- **Work to complete**
Write out the stretch of lines below that begins at the line with "-1,40 +1,40 @@" and ends at the line with "relative; overflow: hidden;", including both, exactly as given and nothing more.

(Source data)
***

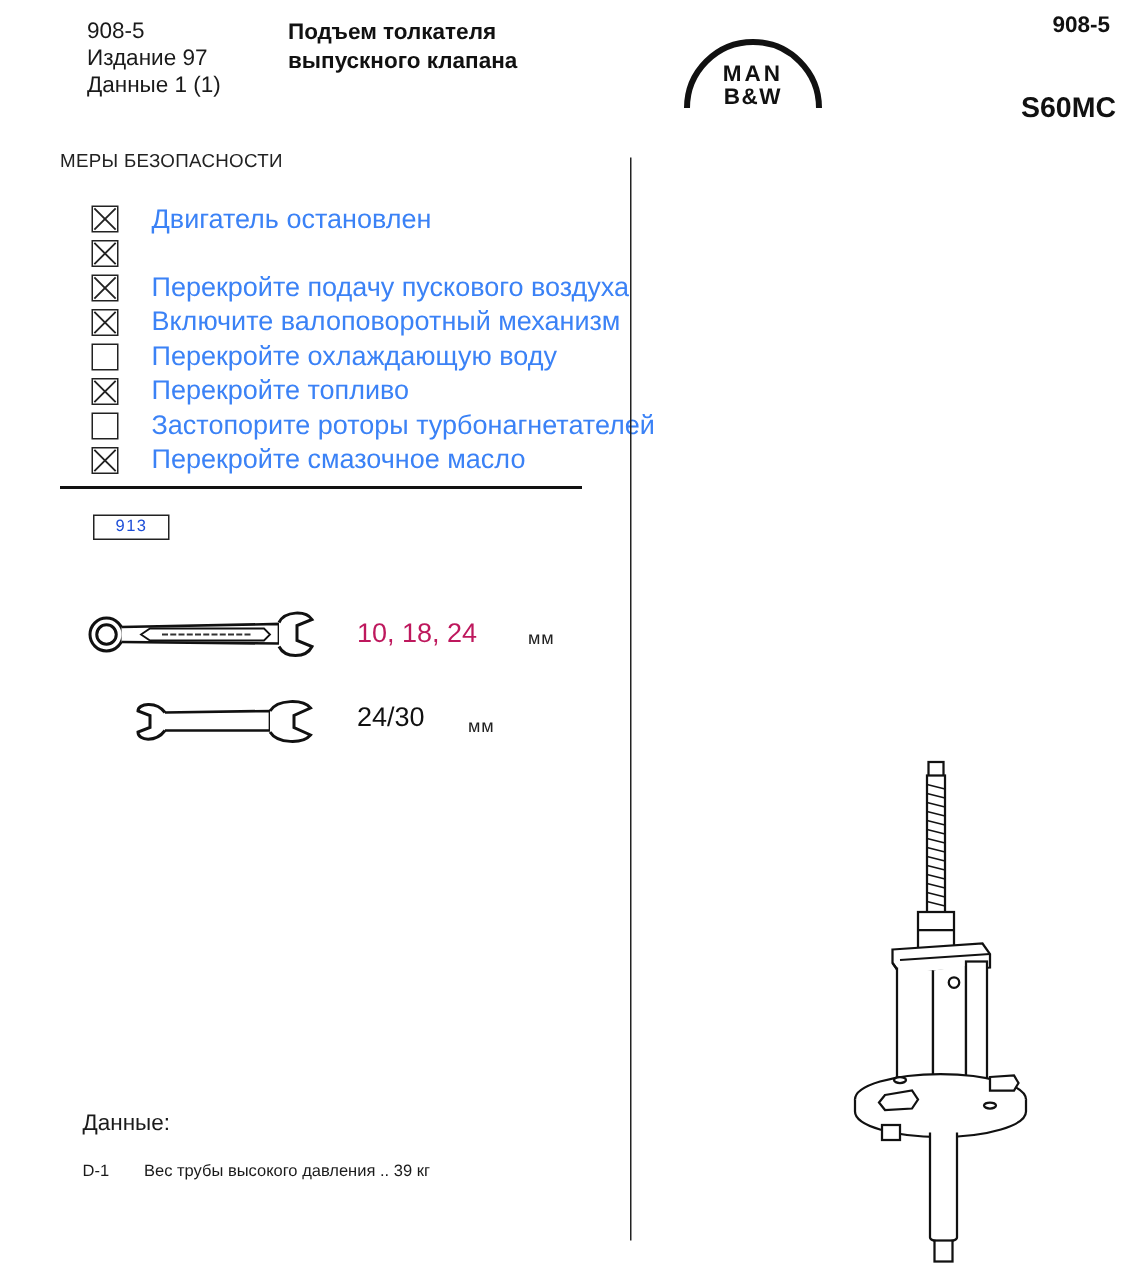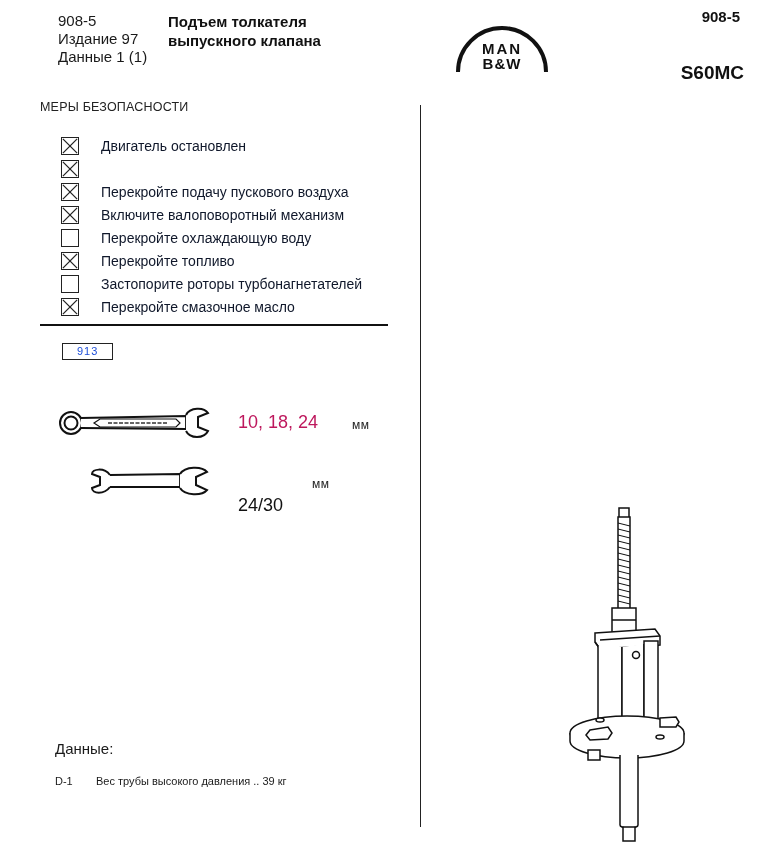--- a/index.html
+++ b/index.html
@@ -1,40 +1,40 @@
 <!DOCTYPE html>
 <html><head>
   <meta charset="utf-8">
   <style>
     html, body { margin: 0; padding: 0; background: #ffffff; }
     body { width: 758px; height: 855px; position: relative; overflow: hidden;
            font-family: "Liberation Sans", sans-serif; color: #111; }
     .abs { position: absolute; }
     .hdr-left { left: 58px; top: 12px; font-size: 15px; line-height: 18px; color: #1a1a1a; }
-    .hdr-title { left: 168px; top: 12px; font-size: 15px; line-height: 19px; font-weight: bold; color: #111; }
+    .hdr-title { left: 192px; top: 12px; font-size: 15px; line-height: 19px; font-weight: bold; color: #111; }
     .hdr-code { right: 18px; top: 8px; font-size: 15px; font-weight: bold; color: #111; }
     .hdr-model { right: 14px; top: 62px; font-size: 19px; font-weight: bold; color: #111; }
     .logo { left: 452px; top: 14px; width: 100px; height: 60px; }
     .section-title { left: 40px; top: 100px; font-size: 12.5px; letter-spacing: 0.2px; color: #222; }
     .checklist { left: 61px; top: 135px; width: 345px; }
     .check-row { display: flex; align-items: center; height: 23px; }
     .check-row:nth-child(1) { height: 22px; }
     .checkbox { width: 18px; height: 18px; border: 1.4px solid #222; box-sizing: border-box;
                 position: relative; flex: 0 0 auto; background: #fff; }
     .checkbox svg { position: absolute; left: 0; top: 0; width: 100%; height: 100%; }
-    .check-label { margin-left: 22px; font-size: 14px; color: #0f172a; white-space: nowrap; }
+    .check-label { margin-left: 22px; font-size: 18px; color: #3b82f6; white-space: nowrap; }
     .hrule { left: 40px; top: 324px; width: 348px; height: 2px; background: #111; }
     .vrule { left: 420px; top: 105px; width: 1.4px; height: 722px; background: #222; }
     .toolbox { left: 62px; top: 343px; font-size: 11px; border: 1.4px solid #222; padding: 0 14px;
                line-height: 15px; letter-spacing: 1px; color: #1d4ed8; }
     .wrench1 { left: 58px; top: 405px; width: 155px; height: 36px; }
     .wrench2 { left: 90px; top: 466px; width: 120px; height: 30px; }
     .size1 { left: 238px; top: 412px; font-size: 18px; color: #be185d; }
     .unit1 { left: 352px; top: 418px; font-size: 12px; color: #222; letter-spacing: 0.5px; }
-    .size2 { left: 238px; top: 495px; font-size: 18px; color: #111; }
+    .size2 { left: 238px; top: 468px; font-size: 18px; color: #111; }
     .unit2 { left: 312px; top: 477px; font-size: 12px; color: #222; letter-spacing: 0.5px; }
     .data-title { left: 55px; top: 740px; font-size: 15px; color: #1a1a1a; }
     .data-row { left: 55px; top: 775px; font-size: 11px; color: #1a1a1a; white-space: nowrap; }
     .data-row .id { display: inline-block; width: 41px; }
     .tool-drawing { left: 560px; top: 505px; width: 140px; height: 345px; }
   </style>
 </head>
 <body>
 
 <div class="abs hdr-left">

***

- **The completed task**
@@ -1,40 +1,40 @@
 <!DOCTYPE html>
 <html><head>
   <meta charset="utf-8">
   <style>
     html, body { margin: 0; padding: 0; background: #ffffff; }
     body { width: 758px; height: 855px; position: relative; overflow: hidden;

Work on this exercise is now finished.